Ein Bakenkäfig für Radler

Wieder sehen wir Radfahrenden uns bunten Hindernissen gegenüber, die man nur deshalb aufstellt, damit Autofahrende nicht mehr notorisch die Regeln verletzen.

Das wird jetzt echt langsam sehr skurril.  Am Tagblattturm darf man als Autofahrer nicht die linke Spur benutzen, um nach links in die Steinstraße abzubiegen. Viele tun das trotzdem. Also hat man jetzt die Abbiegespur mit Klemmfixbaken verengt. War zuzeiten der langsamsten Ampel auch so. Nun müssen die Fahrer/innen breiterer Räder oder mit Kinderanhängern wieder genau zielen. In der Tübinger Straße hat es kürzlich an genau so einer Klemmfixsperre einen schweren Radlerunfall mit einem Kinderanhänger gegeben. Sicherer sind wir hier also nicht unterwegs, sondern erneut wieder unsicherer. Nicht gut!


Und wenn sich wieder mal überbreite Autos auf der Geradeausspur stauen, dann können Radfahrende nicht mehr links an ihnen vorbei fahren. Will man vielleicht so haben (Räder bitte im Autostau!), aber sie werden es trotzdem tun und bleiben damit notgedrungen auf der linken Seite des Fahrbahnteilers. Ganz schlecht! 

Wenn ich als Radfahrerin hier nach links abgebogen bin, um über die Steintstraße zum Rathaus zu fahren, habe ich immer die Sperrfleche überfahren (Pfui, verboten!), weil der Bogen so leichter war und ich mich vor einem dort eventuell schon haltenden Auto aufstellen konnte. Das wird jetzt unbequemer, und wenn sich die Autos an der Fußgängerampel stauen, komme ich nicht rein. Und da die Autofahrer nie gleich merken, wenn die Schwarzampel nicht mehr Rot zeigt, stehe ich dann so lange, bis die sich endlich bewegen. Ganz schlecht!

Bei dieser Konstruktion, die das Linksabbiegen von Radfahrenden wieder einmal nicht wirklich vorsieht, wäre es besser, man würde die Nadlerstraße, die von der Eberhardstraße nach links Richtung Rathaus abgeht, entgegen der Einbahn-Richtung für Radfahrende freigeben. Das erleichtert die Zufahrt zum Rathaus und in die Gegend dahinter enorm. Und eigentlich können Radfahrende auch sehr gut mit gelegentlich mal entgegenkommenden Lkw und Baustellenfahrzeugen umgehen. Die Situation wäre um ein Vielfaches einfacher als die, die wir Radfahrenden jetzt an der Torstraße- und Steinstraße zumuten.
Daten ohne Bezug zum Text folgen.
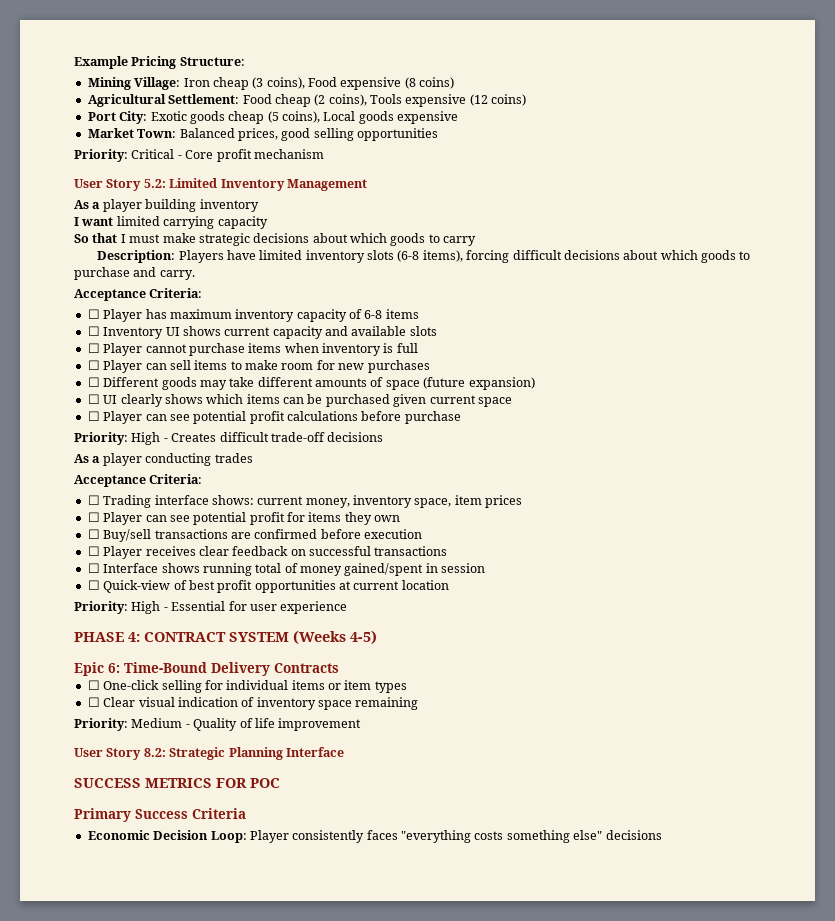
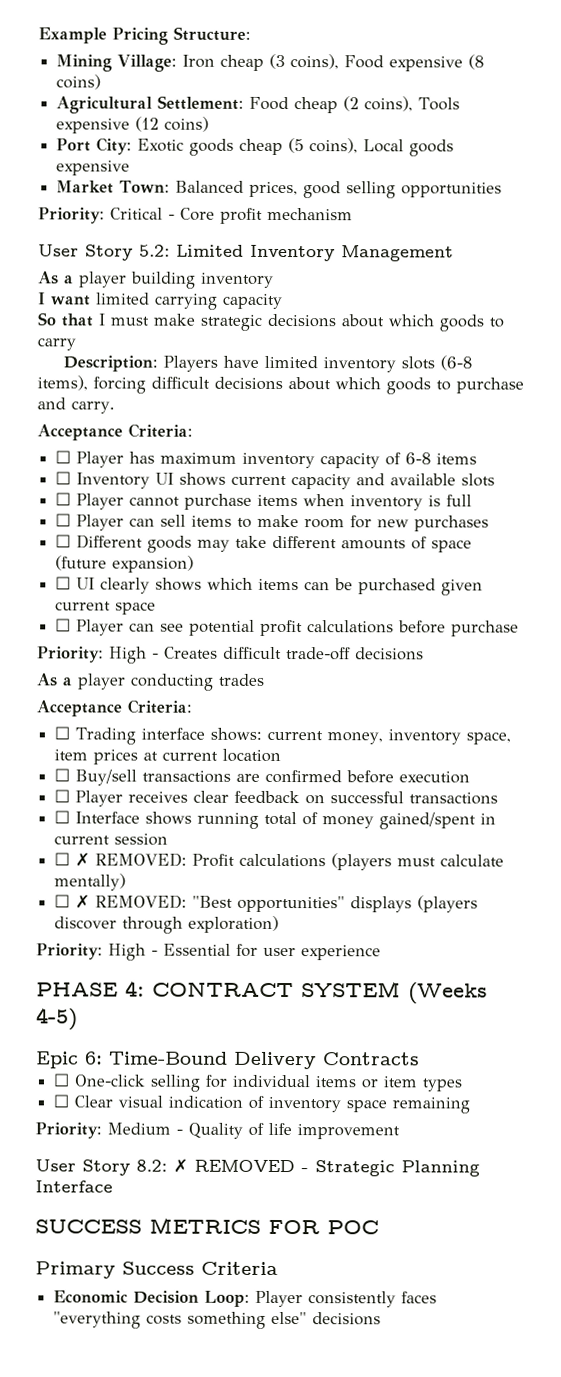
- ☐ Trading interface shows: current money, inventory space, item prices
- ☐ Player can see potential profit for items they own
+ ☐ Trading interface shows: current money, inventory space, item prices at current location
- ☐ Interface shows running total of money gained/spent in session
+ ☐ Interface shows running total of money gained/spent in current session
- ☐ Quick-view of best profit opportunities at current location
+ ☐ ✗ REMOVED: Profit calculations (players must calculate mentally)
+ ☐ ✗ REMOVED: "Best opportunities" displays (players discover through exploration)
- User Story 8.2: Strategic Planning Interface
+ User Story 8.2: ✗ REMOVED - Strategic Planning Interface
Was mich allerdings freut: Jetzt kann auch die Polizei in ihren Fahrzeugen nicht mehr so selbstverständlich links abbiegen und Autofahrende verführen, dies auch zu tun. Vorgesern habe ich ein Polizeiauto beobachtet, das von der Torstraße geradeaus in den nur für Busse und Taxis erlaubten Bereich des Rotebühlplatzes hochfuhr, auf der Busspur. Und gleich zwei Autofahrer folgten ihm unverfroren, auch auf der nur für Radler freigegebene Busspur. Regelwidriges Verhalten der Ordnungskräfte (wenn sie ohne Blaulicht unterwegs sind) verführt ganz offensichtlich Autofahrende, es der Polizei nachzumachen. Und leider ist es hier  (von der Tübinger kommend) immer noch möglich, aus der Geradeausspur heraus nach links abzubiegen, man muss halt einen größeren Bogen um die mit Baken bewehrte Sperrfläche machen, und was möglich ist, werden Autofahrende tun. (Vielleicht ein paar weniger, das wäre immerhin ein Geweinn.)
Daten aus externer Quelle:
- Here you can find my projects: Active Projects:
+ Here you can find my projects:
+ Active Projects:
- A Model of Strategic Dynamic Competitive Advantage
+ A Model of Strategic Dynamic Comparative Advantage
Für uns Radfahrende ist das aber eben keine Verbesserung, eher eine Verschlechterung. Diese Infrastruktur verzeiht kleine Fehler weniger gut als die vorige. Mag ja s ein, dass es unerträglich ist, wie sehr sich Autofahrende nicht an die Regeln halten, aber ich finde, es geht auch nicht, dass wir Radfahrende dafür büßen müssen und durch einen Verhau von Baken geleitet werden, die uns Reaktionsmöglichkeiten und Raum nehmen (auch Autofahrern auszuweichen, die Fehler machen). Sie verlangen hier zusätzliche Aufmerksamkeit vor allem von Radlern auf breiteren Lastenradfahrrädern an einer Kreuzung, die ohnehin viel Hab-Acht erfordert, weil der Autoverkehr zu den Parkhäusern Vorrang vor der Hauptradroute 1 und sogar dem Busverkehr hat.
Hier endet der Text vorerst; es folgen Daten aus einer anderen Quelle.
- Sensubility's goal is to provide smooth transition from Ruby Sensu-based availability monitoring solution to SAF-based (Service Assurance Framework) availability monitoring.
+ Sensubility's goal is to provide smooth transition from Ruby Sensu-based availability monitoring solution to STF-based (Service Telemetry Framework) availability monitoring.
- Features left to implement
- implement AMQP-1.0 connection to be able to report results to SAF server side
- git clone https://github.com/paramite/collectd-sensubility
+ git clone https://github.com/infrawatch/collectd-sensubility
Wenn man die Autofahrenden nicht mit Hilfe der Polizei in den Griff bekommt, dann bitte diesen ganzen Bereich, Tübinger Straße am Gerber und Eberhardstraße über diese Kreuzung hinweg für Autos sperren (nur die Zu- und Abfart zur Steinstraße bleibt frei, aber in Nachrang zur HRR 1). Weg mit denen, die allen Raum für sich beanspruchen und uns Radler hinter Bakengitter sperren.

Es dient nicht unserer Sicherheit. Auch nicht der der Fußgänger/innen.

20 Kommentare:

  1. Eigentlich wollte ich einen inhaltlich sinnvollen Kommentar abgeben, aber die offensichtliche Ohnmacht und die daraus resultierende Kapitulation der Stadt mit allen Ihren Ämtern und der Polizei gegenüber dem Alles beherrschenden KFZ-Verkehr macht mich sprachlos. Jeden Tag mehr.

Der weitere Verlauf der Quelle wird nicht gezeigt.